Hostess Demonstrates What A Brand Should Be

November 21st, 2012 by Don Tanner

If there was any question about what a brand should constitute need only look at the ongoing and unfortunate saga of Hostess. A bankruptcy judge in White Plains, New York this week approved a motion by Hostess Brands to begin winding down its operations. In recent days, the iconic maker of bakery goods has very nearly knocked both the Petraeus scandal and Middle East turmoil off of the front page as Twinkies, Ding Dongs and Ho Hos have literally flown off the shelves of retailers from coast to coast and, like gold, onto Ebay and into personal stashes.

What is a brand exactly? Certainly not a logo. In the case of Hostess, most are hard pressed to recall the Hostess name in blue encircled in a red oval, topped with a red heart. No, a brand, when done right, is something that elicits a positive emotional response and, over time when continually delivering on a “brand promise”: “brand loyalty”.

Most who grew up with Hostess – in less health conscious times to be sure – are certainly nostalgic about the company, brand and what it represents; namely, delicious treats enjoyed during youth. I have incredibly fond memories of riding my bike to the grocery store with friends, 50 cents in hand, to purchase my favorite – the Hostess Fruit Pie (preferably Apple). We then would ride to an area playground to eat our fare from high atop one of the playscapes on one of those lazy summer days. Priceless memories of youth no doubt played out by many millions of individuals over the years. And Hostess consistently played a prominent, priceless role.

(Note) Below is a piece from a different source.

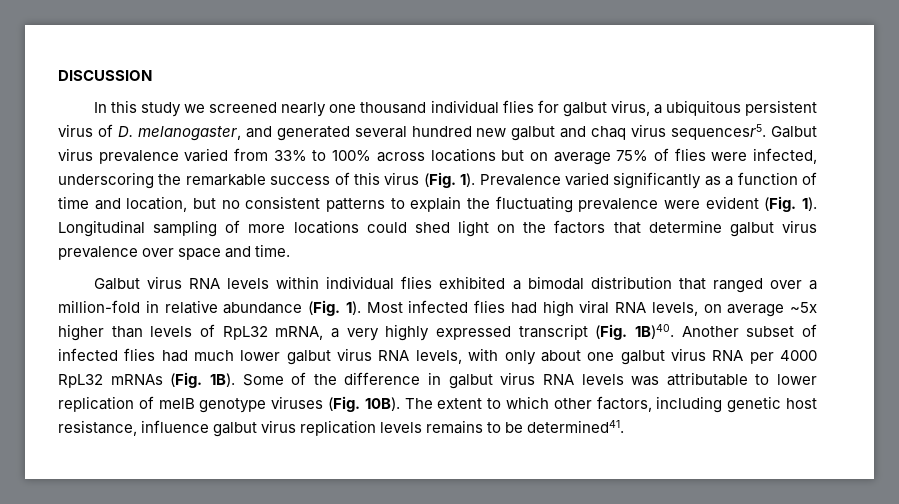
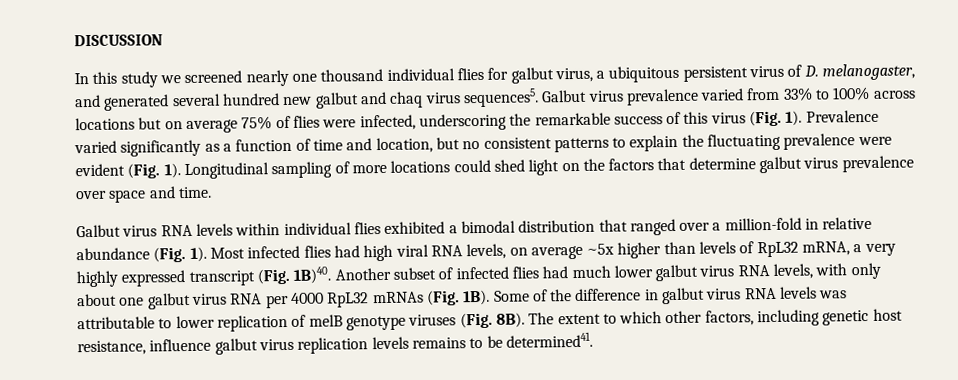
- In this study we screened nearly one thousand individual flies for galbut virus, a ubiquitous persistent virus of D. melanogaster, and generated several hundred new galbut and chaq virus sequencesr5.
+ In this study we screened nearly one thousand individual flies for galbut virus, a ubiquitous persistent virus of D. melanogaster, and generated several hundred new galbut and chaq virus sequences5.
- Some of the difference in galbut virus RNA levels was attributable to lower replication of melB genotype viruses (Fig. 10B).
+ Some of the difference in galbut virus RNA levels was attributable to lower replication of melB genotype viruses (Fig. 8B).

It is precisely why, when news of Hostess’ imminent demise first broke, scores of consumers (many of whom no doubt had not purchased a Ding Dong in years), felt compelled to snap up a piece of Americana; indeed a morsel of their very childhood. That constitutes brand gold and is precisely why one or several companies are expected to buy either all or specific products for somewhere in the neighborhood of a billion dollars. And employee layoffs aside, if that’s not a creamy center, I don’t know what is.